Ya, dia melihat sesosok gadis yang selama ini di impikannya berdiri dihadapannya. Sementara Mayang, menutup matanya dengan tangan karena silau lampu mobil. Suherman mematikannya dengan cepat. Dan kemudian turun dari mobi, mata Mayang terbelalak melihat lelaki yang keluar dari mobil.
"Neng ... anu mau kemana ?" tanya Suherman gugup.
"Anu ... kang, mau pulang ..." jawab Mayang pelan dan menunduk.
"Emang dari mana? kok sendirian ?" tanya Suherman kini sudah bersikap biasa, sambil berjalan mendekat.
"Dari ... tempat latihan ... " jawab Mayang.
"Kamu, yang dulu menari dengan saya itu kan ?" ujar Suherman untuk memastikan apa yang dilihatnya benar.
"I..Iya kang, betul ..." Suherman menatap Mayang dari ujung rambut sampai kaki gadis itu, rambut indah hitam panjang tergerai indah, memakai kebaya warna kuning dan kain batik, ada selendang putih di lehernya. Mata Suherman menatap lekat ke wajah Mayang yang tanpa riasan tapi cantik sekali.
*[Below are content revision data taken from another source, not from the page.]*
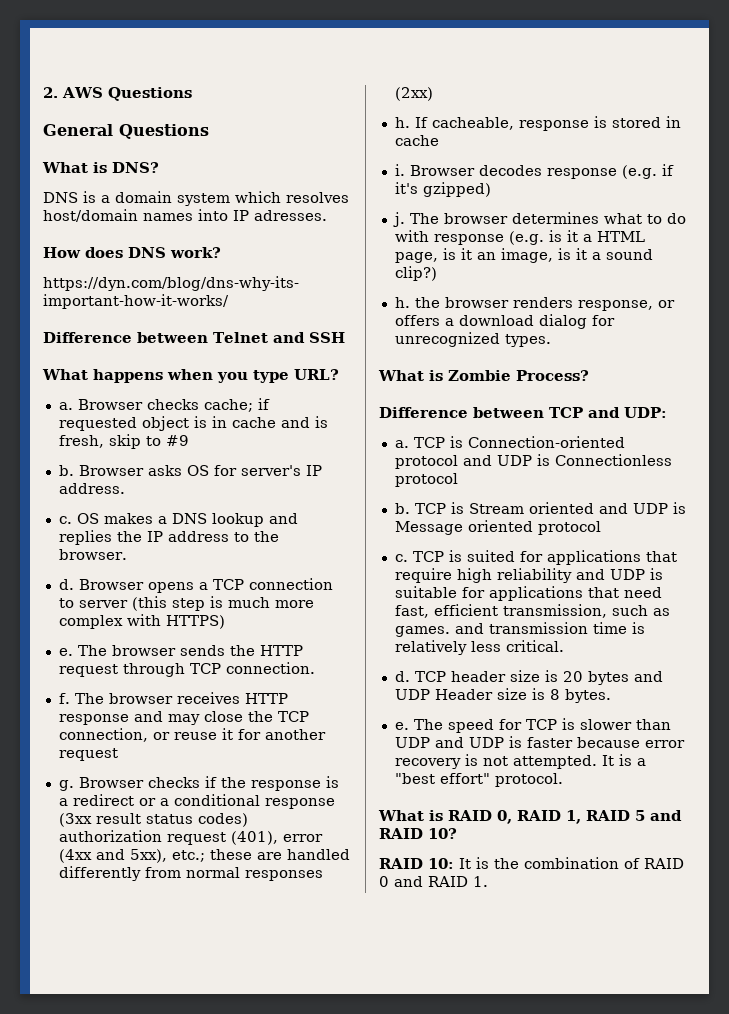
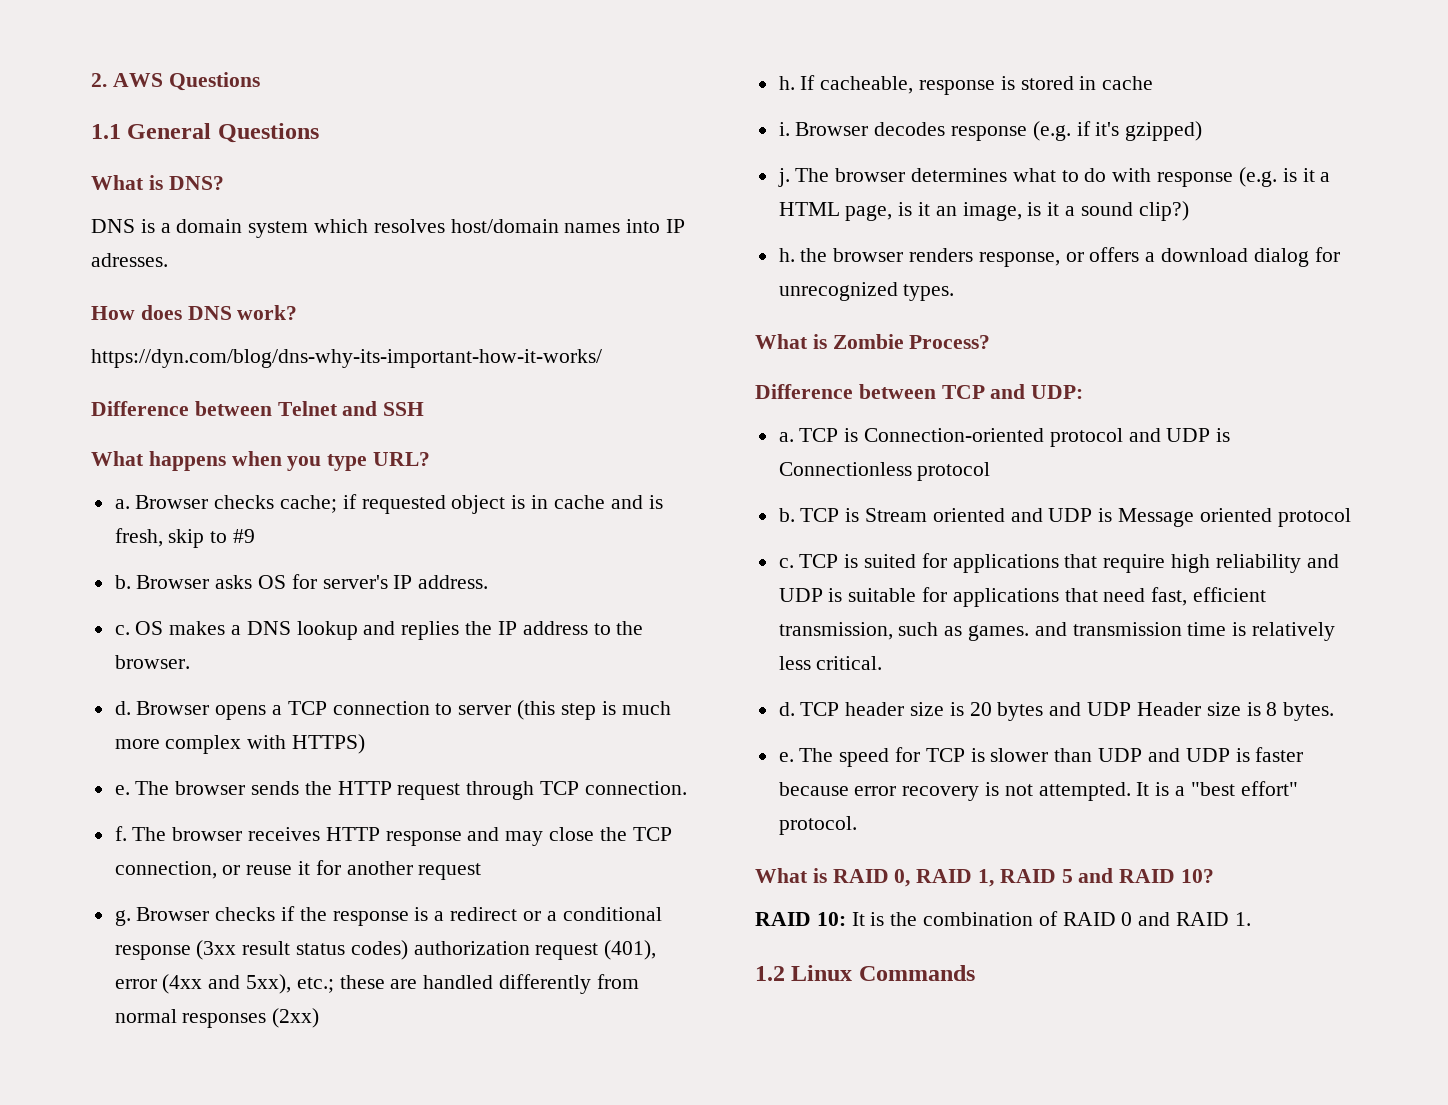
(192, 94) none -> [91,124,121,139] 1.1
(488, 881) none -> [755,965,975,981] // 1.2 Linux Commands

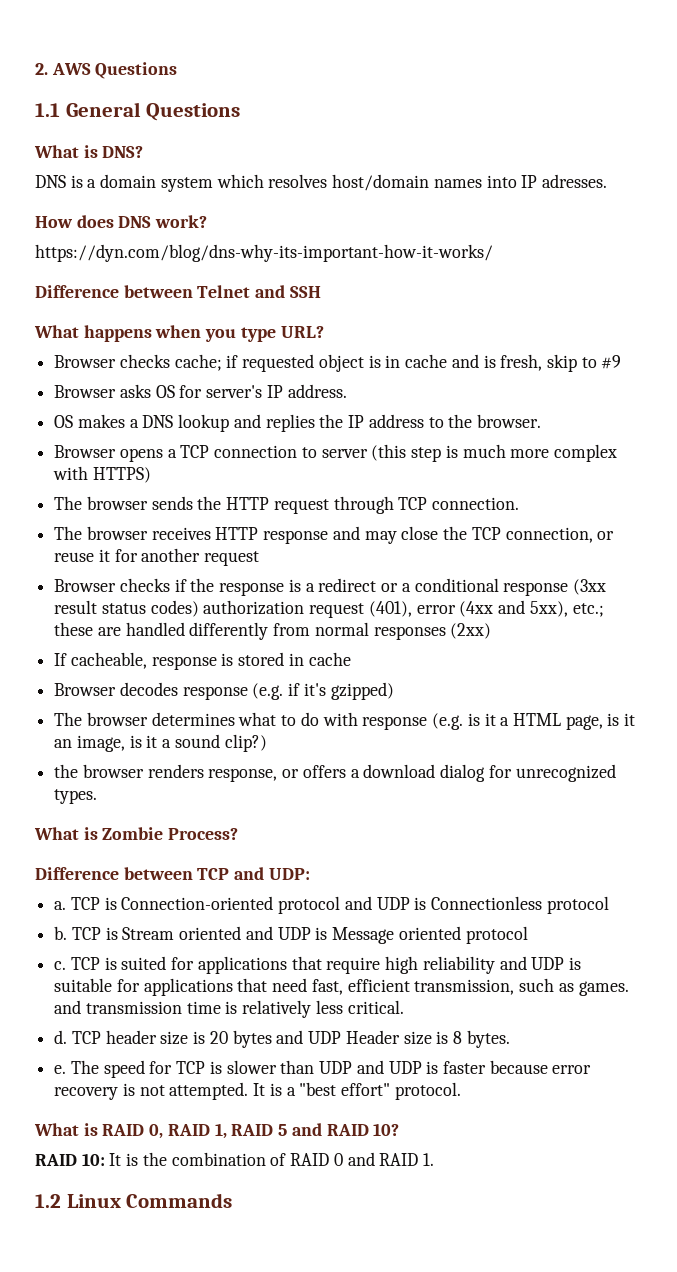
[114,499,130,509] a. -> (324, 332) none
[114,575,131,589] b. -> (622, 362) none
[114,625,130,635] c. -> (347, 391) none
[114,701,131,715] d. -> (541, 421) none
[114,785,130,795] e. -> (151, 475) none
[114,826,127,841] f. -> (520, 503) none
[114,910,131,926] g. -> (260, 558) none
[778,76,795,90] h. -> (492, 631) none
[778,122,790,136] i. -> (351, 659) none
[777,168,790,187] j. -> (394, 691) none
[778,248,795,262] h. -> (267, 743) none

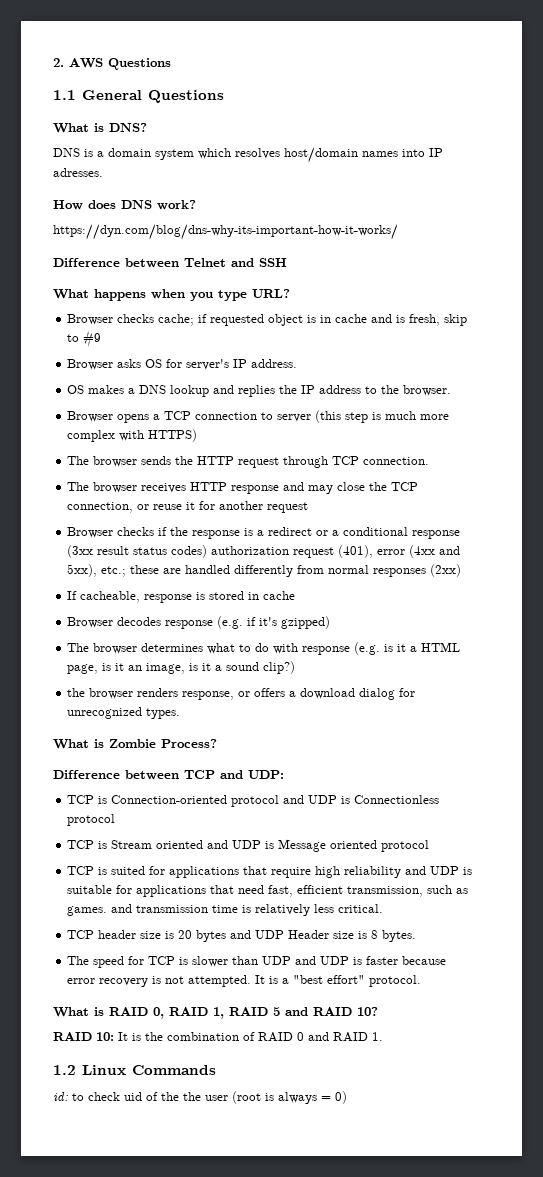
[54,901,67,910] a. -> (284, 774) none
[54,926,68,940] b. -> (116, 820) none
[54,961,67,970] c. -> (430, 846) none
[54,1030,68,1044] d. -> (384, 908) none
[54,1065,67,1074] e. -> (417, 936) none
(233, 1200) none -> [53,1091,347,1104] // id: to check uid of the the user (root is always = 0)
"Kenapa, akan lihatnya begitu ?" tanya Mayang.
"Oh, maaf! engga, takut yang lain !" jawabnya, sambil menggaruk rambut salah tingkah karena kepergok menatap gadis.
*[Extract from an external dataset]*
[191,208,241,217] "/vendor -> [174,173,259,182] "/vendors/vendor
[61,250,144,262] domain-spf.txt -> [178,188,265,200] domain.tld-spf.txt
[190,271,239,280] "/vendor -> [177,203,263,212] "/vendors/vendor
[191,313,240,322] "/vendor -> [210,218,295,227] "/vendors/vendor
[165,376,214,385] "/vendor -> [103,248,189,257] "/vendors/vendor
"Yang lain? maksudnya hantu? waduh, si akang meni tega ..." ucap Mayang tertawa kecil, jantung Suherman berdegup kencang mendengar tawa renyahnya.
"Oh, bukan ya! aduh, saya salah !" Suherman ikutan tertawa.
"Kok, latihannya sampai sore gini? ini sudah mau malah loh ..." Suherman.
"Iya, kang! kan ada pertunjukan lagi! saya dan lainnya di tanggap sebagai penari lagi !" jawab Mayang.
"Memang di tanggap dimana ?" tanya Suherman penasaran.
"Itu, katanya ada pabrik gula yang baru !" jawab Mayang, Suherman tertegun. Dia baru menyadari bahwa, ayahnya menyuruh pulang untuk menghadiri usaha baru didirikan yang bekerja sama teman ayahnya sesama saudagar kaya. Suherman menyebutkan nama pabrik itu.
"Iya, kang itu! kok akang tahu ?" tanya Mayang heran.
"Iya, lah! keluarga akang juga punya andil di sana !" jawab Suherman tersenyum, Mayang terkejut dan baru menyadari bahwa pemuda di hadapannya adalah anak saudagar kaya di kampungnya.
"Maaf, saya ... agan !" ucap Mayang berubah menghormat kepada lelaki itu.
"Loh ... jangan begitu neng! biasa saja atuh !" jawab Suherman, tanpa sadar menyentuh pundak Mayang dan keduanya bertatapan ...
Bersambung ...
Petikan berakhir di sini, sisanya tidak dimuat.